_Problem to work on:_
Please return every line of the records below that holds the word "absolute".

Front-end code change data
□ □ □ □ □

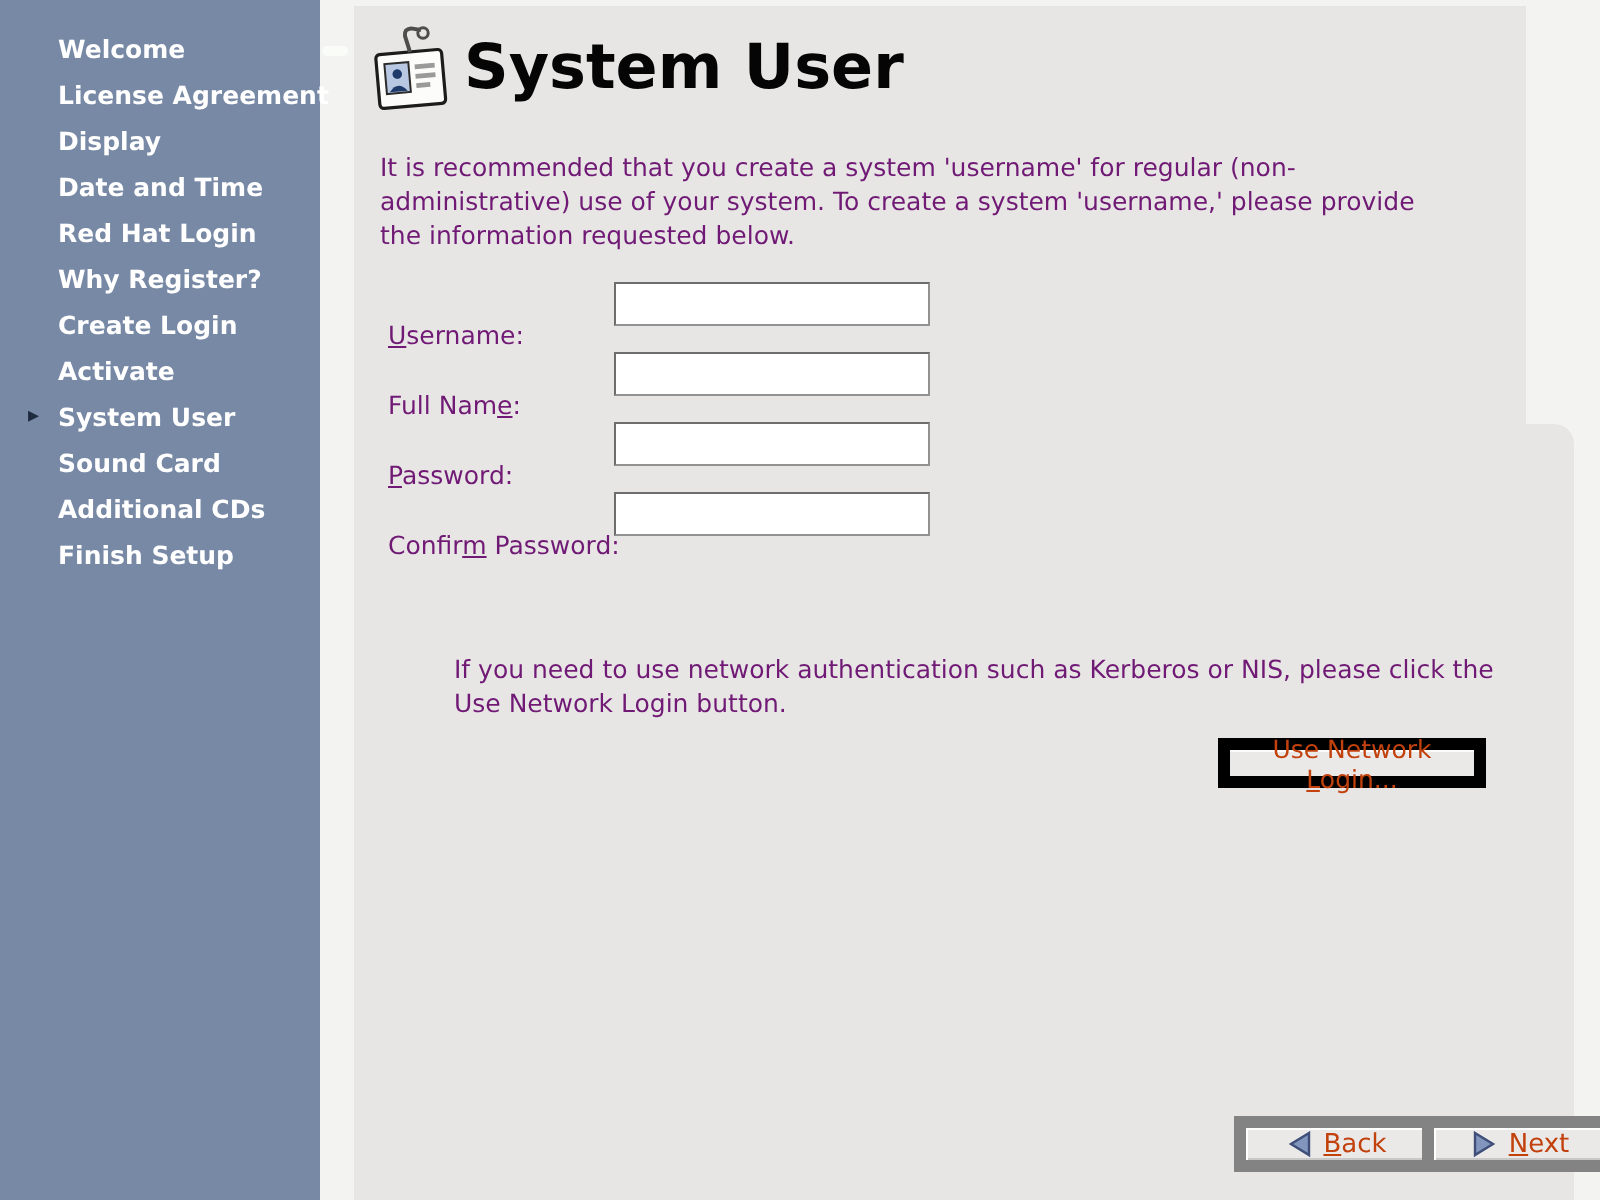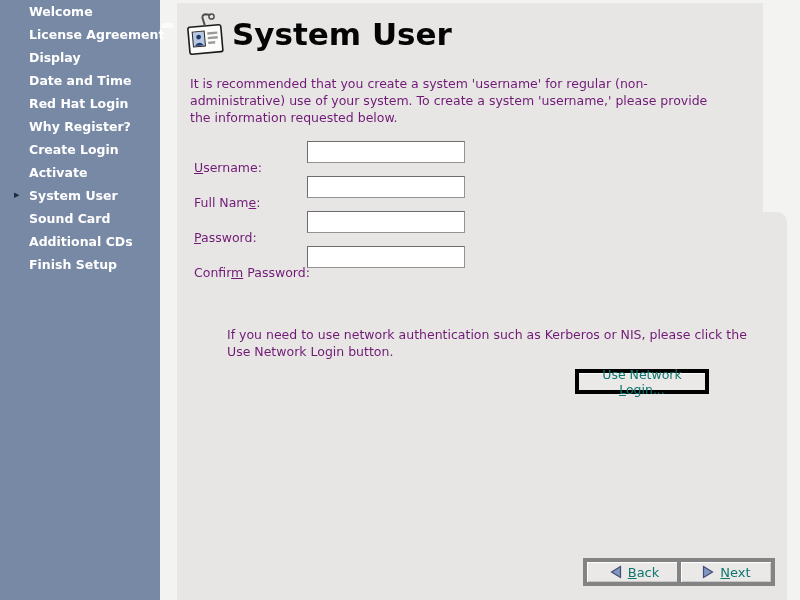--- a/index.html
+++ b/index.html
@@ -16,7 +16,7 @@
     position:absolute; left:0; top:0; width:160px; height:600px;
     background:#7889a5;
   }
-  .sidebar-list { }
+  .sidebar-list { padding-top:13px; }
   .side-item {
     position:relative; height:23px; line-height:23px;
     padding-left:29px; color:#ffffff; font-weight:bold; font-size:12.5px;

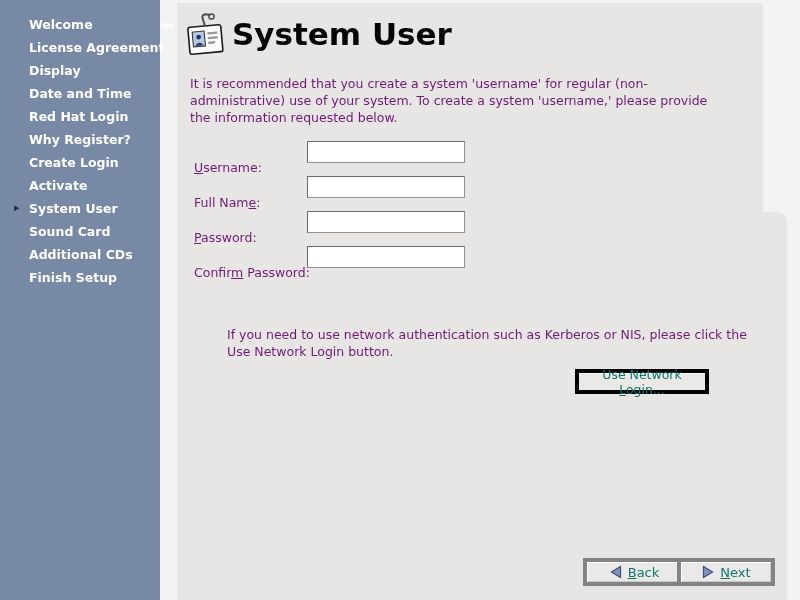--- a/index.html
+++ b/index.html
@@ -75,9 +75,10 @@
   
   .btn {
     position:absolute; display:flex; align-items:center; justify-content:center;
-    background:#eae9e8; border:4px solid #000000; color:#0f766e;
+    background:#eae9e8; border:6px solid #000000; color:#c2410c;
     font-family:inherit; font-size:12.5px; cursor:default;
     box-shadow: inset 0 1px 0 rgba(255,255,255,.85);
+    margin-left: 34px;
   }
   .btn-network { left:575px; top:369px; width:134px; height:25px; }
   .btn-nav {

□ □ □ □ □

_Exercise answer:_
     position:absolute; left:0; top:0; width:160px; height:600px;
     position:absolute; display:flex; align-items:center; justify-content:center;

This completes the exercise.